Strangles is a contagious upper respiratory disease caused by the bacteria Streptococcus equi. It earns its name by causing enlargement of the lymph nodes around the throat that, on rare occasions, can become so severe that it “strangles” the horse. While most exposed horses will develop the disease, few will die. Horses that are stressed, such as those in training, will be more susceptible.
Transmission: Strangles is highly contagious and is transmitted through contact with infected nasal secretions. This contact could be direct or via items that have the secretion on them, otherwise known as fomites. Fomites include unwashed hands, boots, brushes, water buckets and stall walls, just to name a few. Horses may also carry Streptococcus equi in the pharynx and be infectious to other horses after resolution of clinical signs.
Clinical Signs: Clinical signs usually appear 3-10 days following exposure.
- Fever (anything higher than 101.5)
- Decreased appetite (anorexia)
- Nasal discharge from both nostrils
- Cough that may or may not be productive and varies in intensity
- Difficulty breathing (dyspnea)
- Swelling of lymph nodes around the neck and below the jaw
- Enlarged lymph nodes may break open, or abscess, within 7-10 days
Diagnosis: Diagnosis is initially made based on clinical signs.

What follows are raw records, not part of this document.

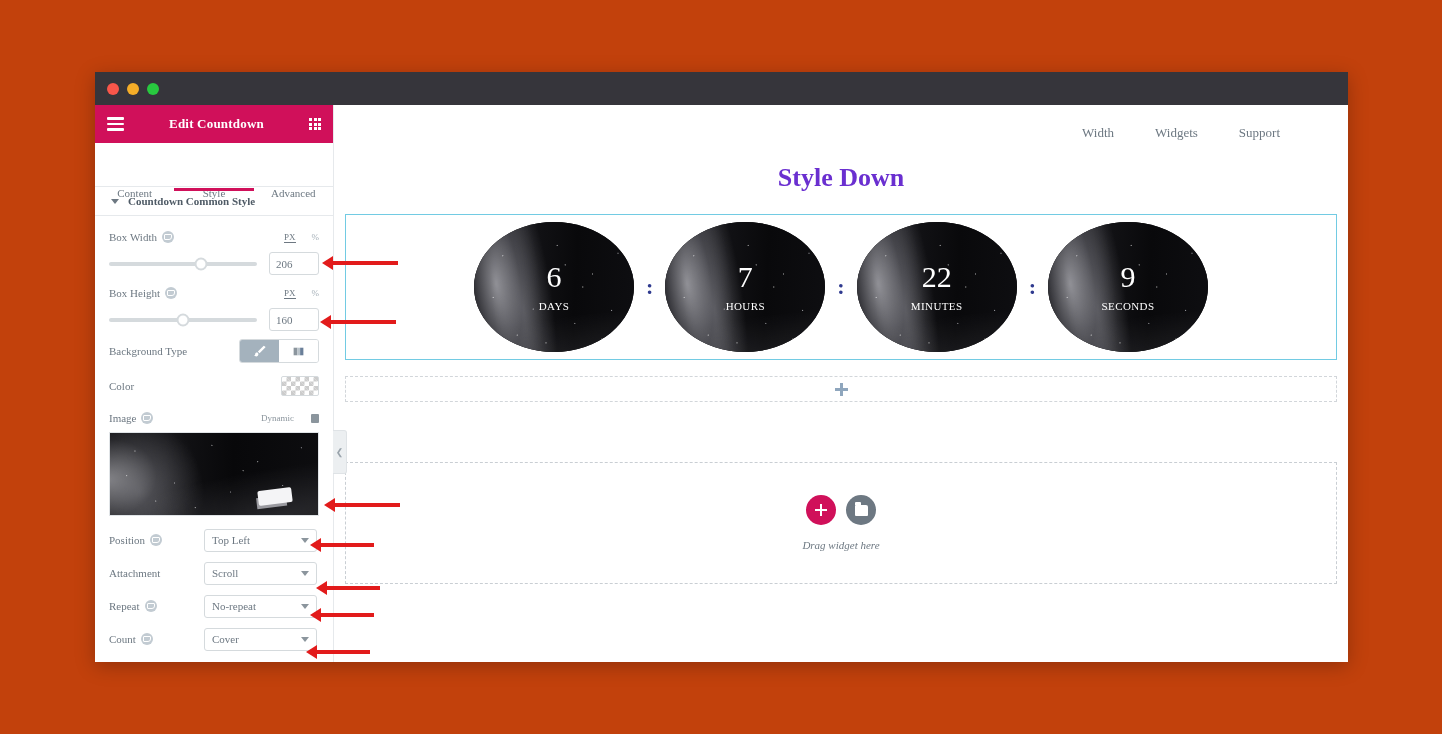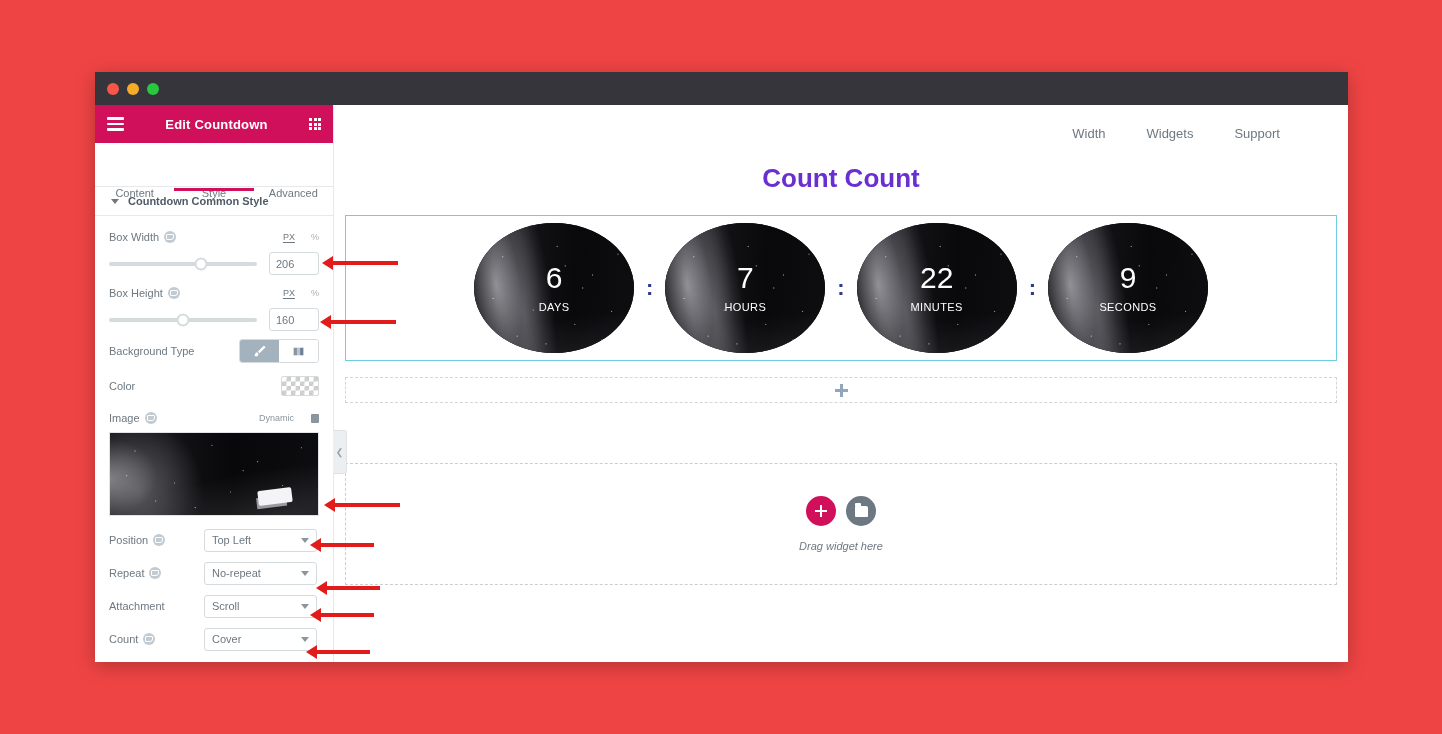--- a/index.html
+++ b/index.html
@@ -9,7 +9,7 @@
     background: #6a3ab8;
     overflow: hidden;
   }
-  #stage { position: relative; width: 1442px; height: 734px; background: #ef4444; }
+  #stage { position: relative; width: 1442px; height: 734px; background: #c2410c; font-family: Liberation Serif, serif; }
 
   
   #window {

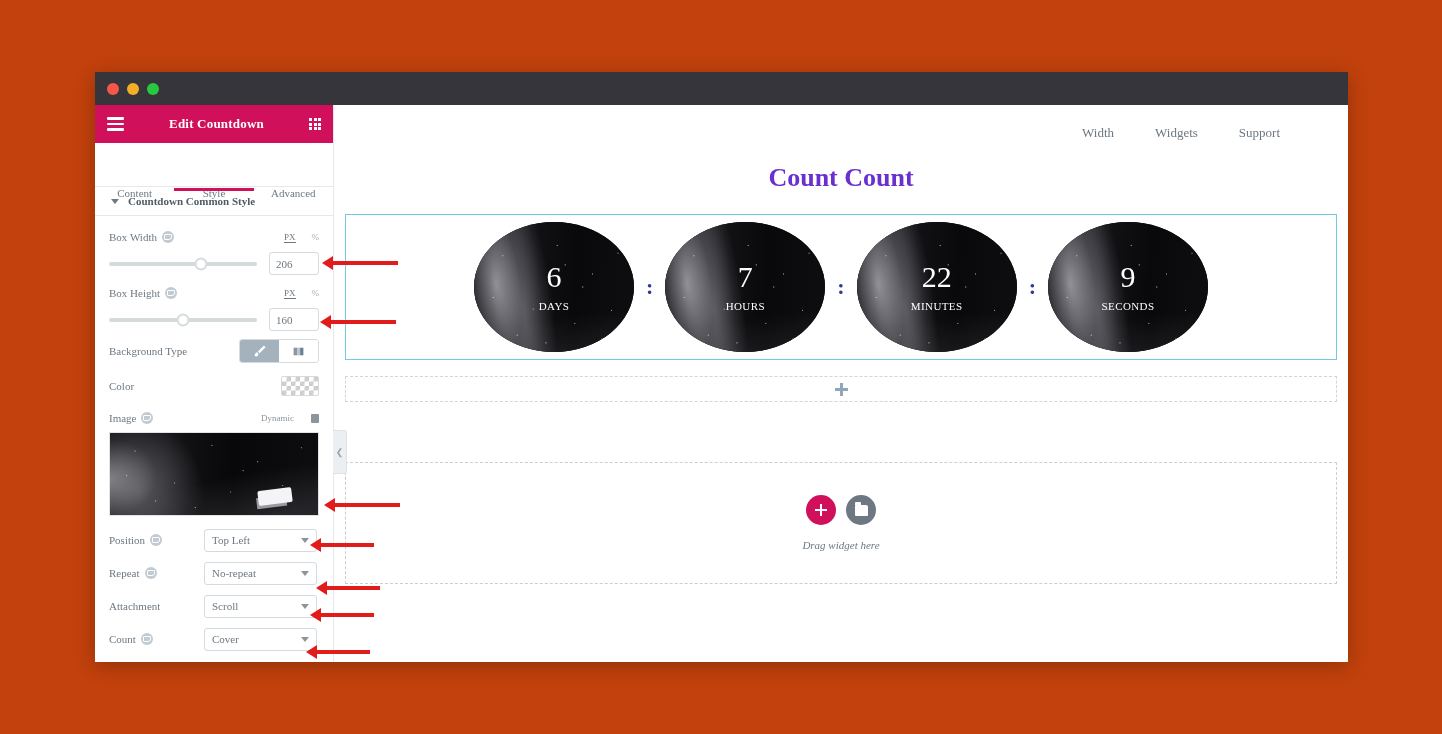--- a/index.html
+++ b/index.html
@@ -417,7 +417,7 @@
           <span class="navlink">Support</span>
         </div>
 
-        <div id="cd-title">Count Count</div>
+        <div id="cd-title">Style Down</div>
 
         <div id="cd-section">
           <div class="cd-item">

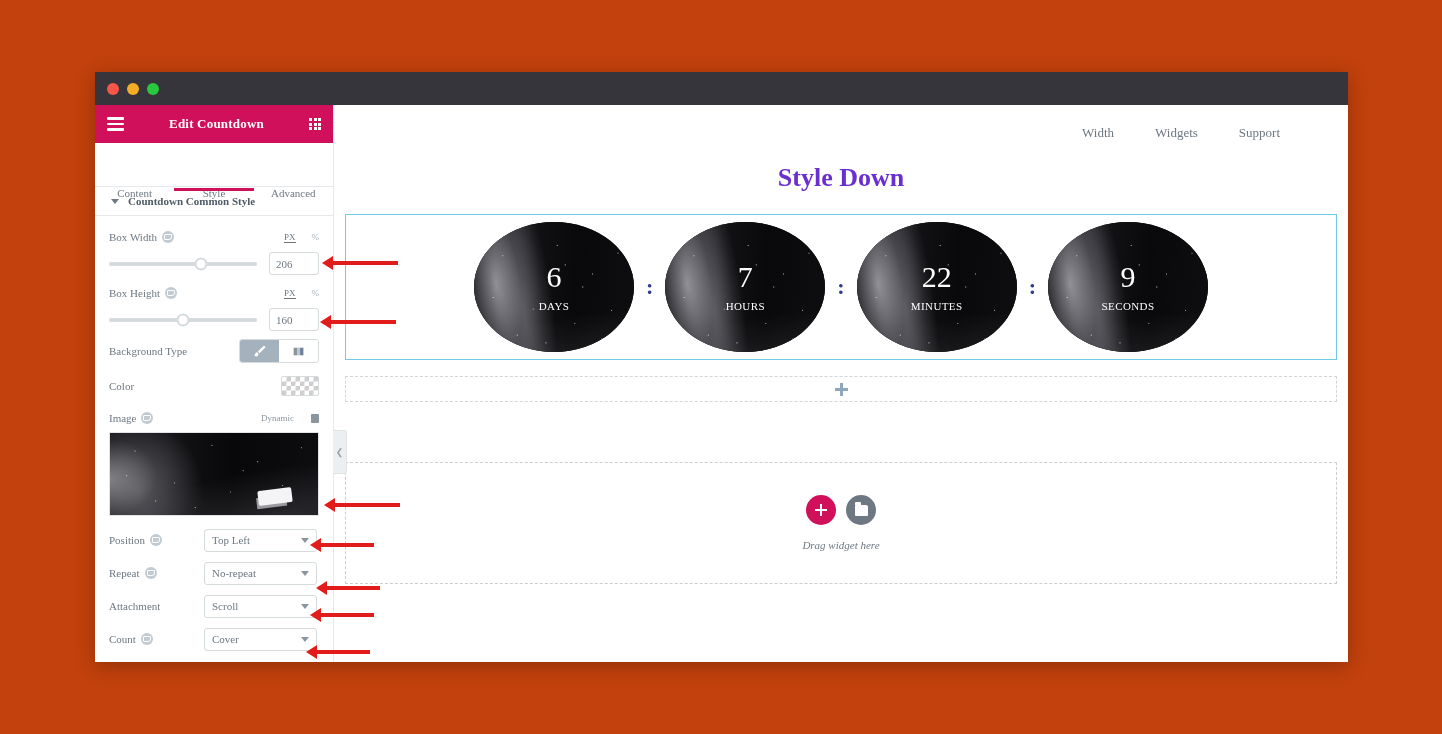--- a/index.html
+++ b/index.html
@@ -373,20 +373,20 @@
           </div>
 
           <div class="sel-row">
+            <span class="ctl-label">Attachment</span>
+            <span class="select">
+              <span>Scroll</span>
+              <span class="caret-sel"></span>
+            </span>
+          </div>
+
+          <div class="sel-row">
             <span class="ctl-label">
               <span>Repeat</span>
               <span class="rec-ic"></span>
             </span>
             <span class="select">
               <span>No-repeat</span>
-              <span class="caret-sel"></span>
-            </span>
-          </div>
-
-          <div class="sel-row">
-            <span class="ctl-label">Attachment</span>
-            <span class="select">
-              <span>Scroll</span>
               <span class="caret-sel"></span>
             </span>
           </div>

A nasopharyngeal wash can be done to a fluid sample from both nostrils. This sample will be submitted for strangles PCR and culture. An endoscopic exam of both guttural pouches is another option that can be done. A lavage of the guttural pouches can be done to collect samples. Due to the highly contagious nature of the disease, we will treat a horse as if it does have strangles until results are obtained.
Treatment: The mainstay of treatment for strangles is good nursing care. This includes rest, minimizing stress and offering a good palatable diet. Our goal is to support the horse while their immune system fights off the bacteria and the disease runs its course. We may also suggest the use of non-steroidal antiinflammatories (NSAIDs), such as phenylbutazone (Bute) or flunixin (Banamine), on a case-by-case basis. Applying a warm compress to the enlarged lymph nodes for 5-10 minutes once or twice a day will also help them open and drain. The use of antibiotics is controversial and we usually suggest not using antibiotics for most cases.
Complications: Most cases resolve without complications, however they do occur. These may include, severe lymph node enlargement that occludes the airway and necessitates a tracheostomy, an opening is made in the trachea so that air can enter it directly without having to pass through the throat.
Other possible complications include guttural pouch empyema or pus accumulation in the guttural pouches.
Abscesses can also form elsewhere in the body, also known as bastard strangles. Finally, horses can develop purpura hemorrhagica or cellulitis involving the entire body, especially the legs. Some of these complications can be fatal.
Control: The best method of control is prevention. We recommend yearly vaccination, especially for horses in large boarding facilities and those that travel frequently.
Biosecurity: It is also important to prevent exposure. Isolating any infected animals and practicing good hygiene can accomplish this. When isolating a horse, they should not be able to touch noses with other horses, ideally be at least 20 feet away. Since strangles is transmitted through nasal secretions, it is also important to prevent the spread of the disease through contaminated buckets, clothes, brushes, etc.
- Assign one person to treat the infected horses and another to care for the healthy horses
- Care for healthy horses first wearing clean boots and clothes
- Enter isolation area and care for the infected horses wearing exam gloves
- When leaving the isolated area, wash your hands and arms with warm soapy water. Step in a foot bath that contains bleach to clean your boots. Change your clothes.
- Clean all items exposed to the infected horses with a 10% bleach solution, including stall walls,water buckets, tack, etc.